As the city basks in the success of another tremendous Denver Startup Week, it is evident that an entrepreneurial spirit is part of our identity as Coloradoans. Our state was built by resilient pioneers who conquered new frontiers to make Colorado a great place to live and do business.

Today, that spirit lives on; Colorado ranks as one of the top five states for innovation and our commitment to building businesses is stronger than ever. Just last week Colorado Gov. John Hickenlooper challenged entrepreneurs to make Denver No. 1 for startups. In order for this to happen, we must do more to ensure that our young people are prepared build on Colorado’s entrepreneurial legacy.

It is true that millennials have long admired the entrepreneurial spirit. These young adults look up to their peers who have built success from the ground up. However new entrepreneurs who are millennials – those in the 20 to 34 age range – decreased form 34% in 1996 to 25% in 2014. One of the reasons cited for this trend is that younger workers have had trouble gaining the skills and experience that can be helpful in starting a business. Some doubt their ability and are therefore unwilling to risk everything as entrepreneurs. A 2015 survey by Junior Achievement found that 25% millennials wish they could start their own business but are not willing to take the risk.
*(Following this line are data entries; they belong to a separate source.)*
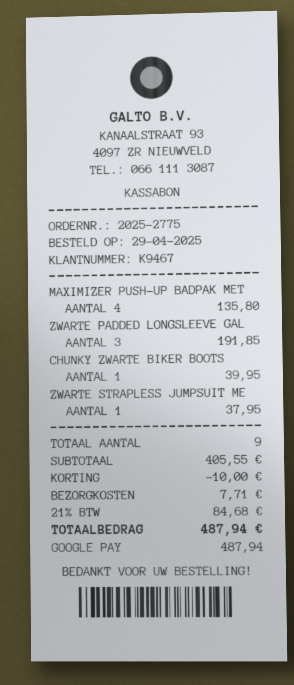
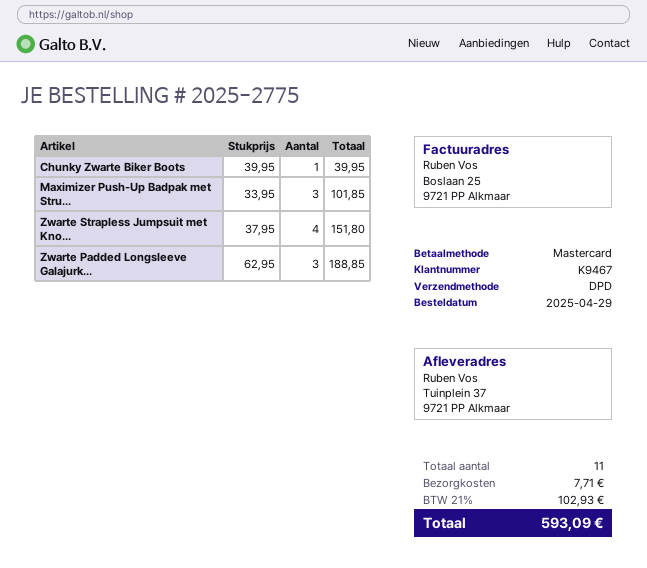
payment method: Google Pay -> Mastercard
MAXIMIZER PUSH-UP BADPAK MET: 4 for 135.80 -> 3 for 101.85
ZWARTE PADDED LONGSLEEVE GAL: 3 for 191.85 -> 3 for 188.85
ZWARTE STRAPLESS JUMPSUIT ME: 1 for 37.95 -> 4 for 151.80
total quantity: 9 -> 11
discount: 10.00 -> none
tax: 21% = 84.68 -> 21% = 102.93
total: 487.94 -> 593.09

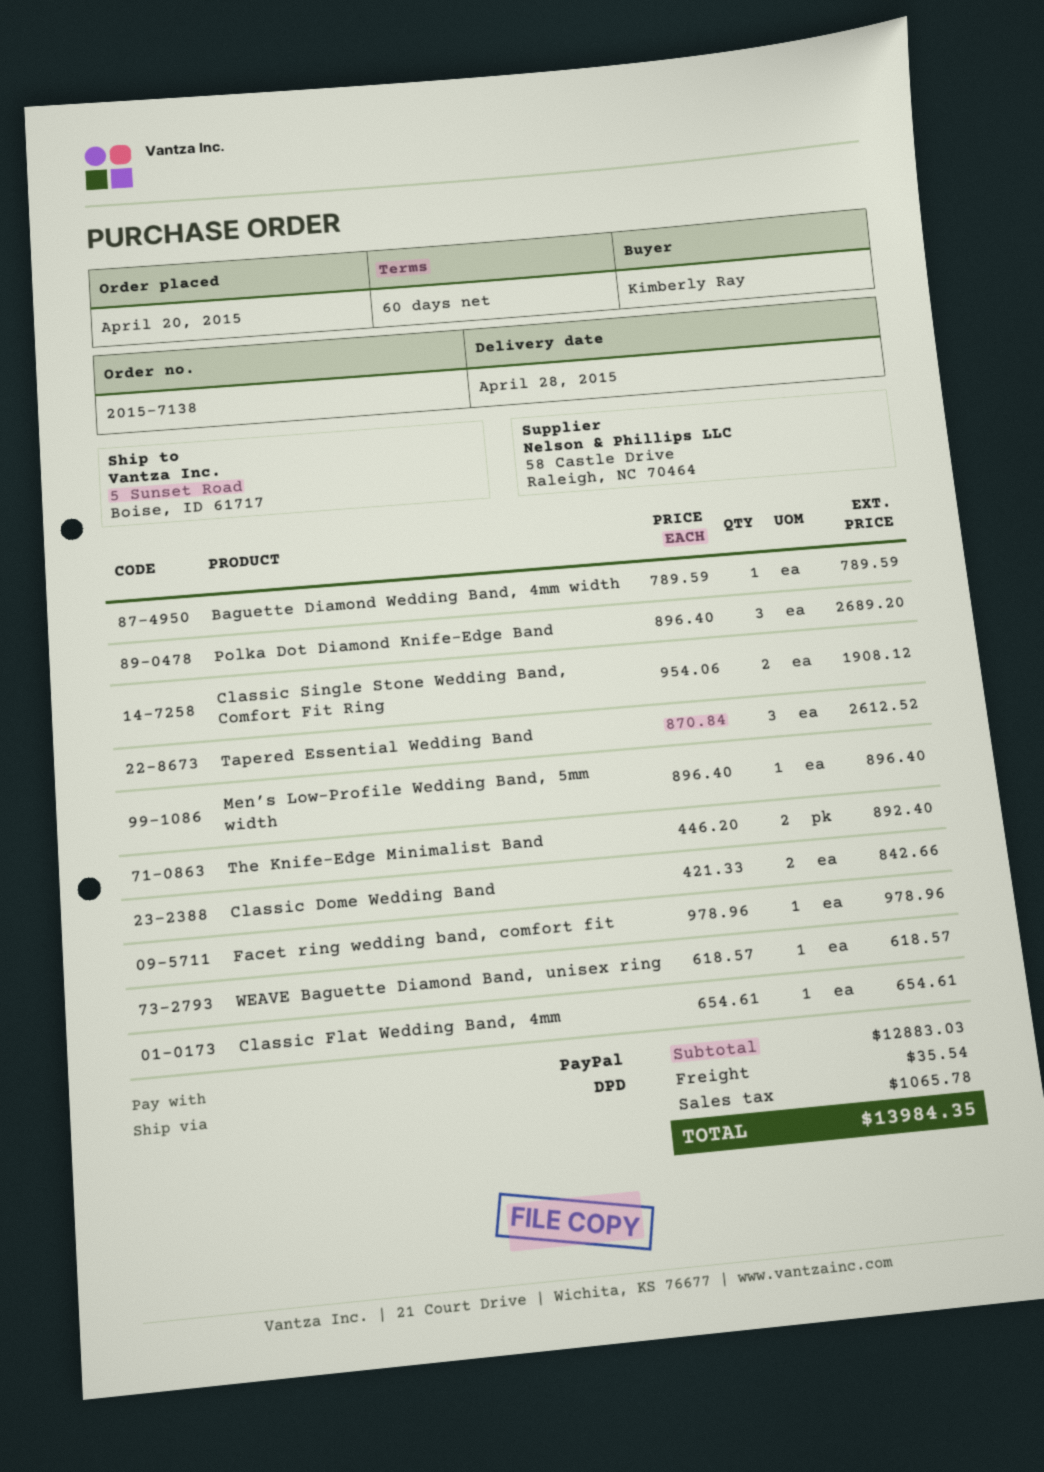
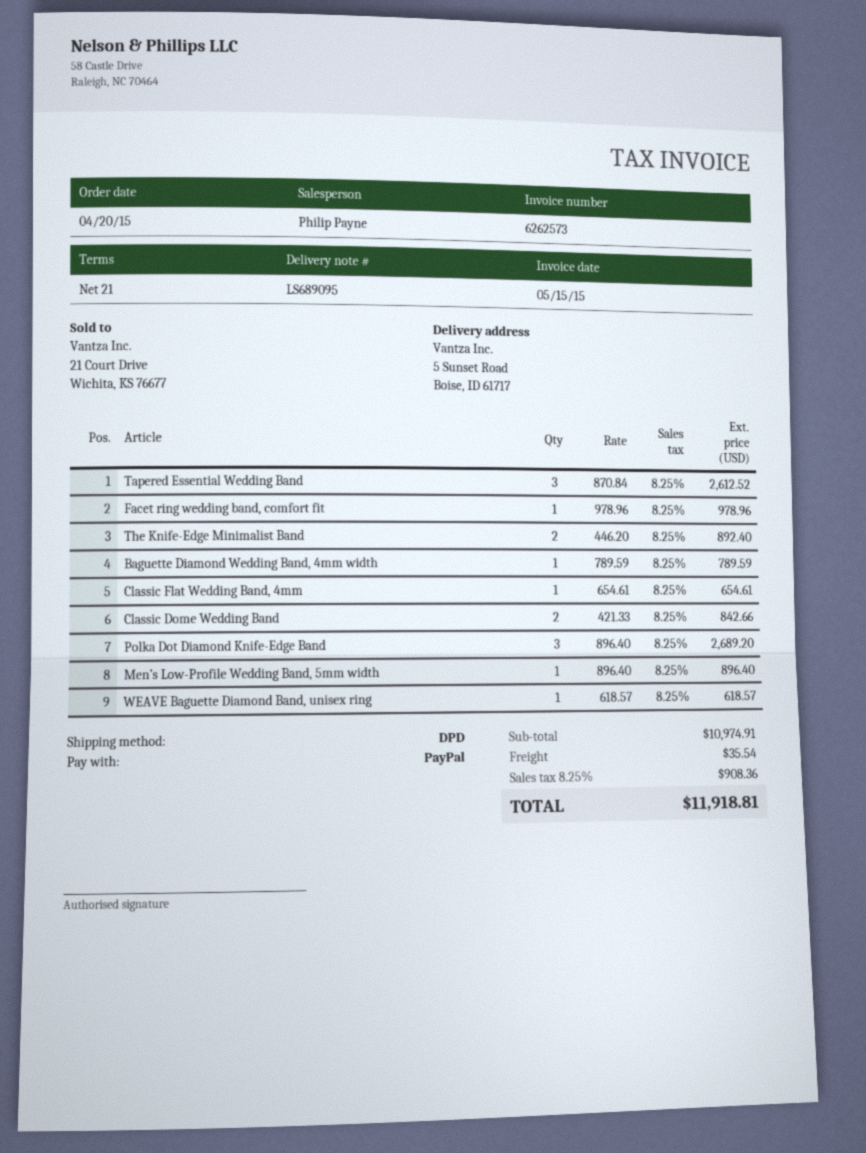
payment terms: 60 days -> 21 days
Classic Single Stone Wedding Band, Comfort Fit Ring: 2 x 954.06 = 1908.12 -> none
subtotal: 12883.03 -> 10974.91
tax: 1065.78 -> 908.36
total: 13984.35 -> 11918.81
The key to reversing this trend is to provide young people with an opportunity to engage with entrepreneurs to help them better understand the challenges and benefits of starting a business. Through JA, students connect with entrepreneurs who share what inspired them to start their own businesses and to open students’ eyes to the opportunities provided by entrepreneurship – and it’s working.

  • Students who participate in JA embody an entrepreneurial spirit and understand how to leverage resources to start a new a business.
  • JA students believe in economic values and exhibit a strong understanding of key entrepreneurial characteristics including personal discipline, self-reliance and persistence.
  • JA students are more optimistic about achieving future success.

For a real world example of this impact, I invite you to read the article titled “Startup Week’s top teen business wins startup capital.” The article highlights three young innovators who are anxious to apply what they’ve learned from their JA volunteers to the business world. These students have the optimism, zeal and enterprise needed to turn their dreams into reality.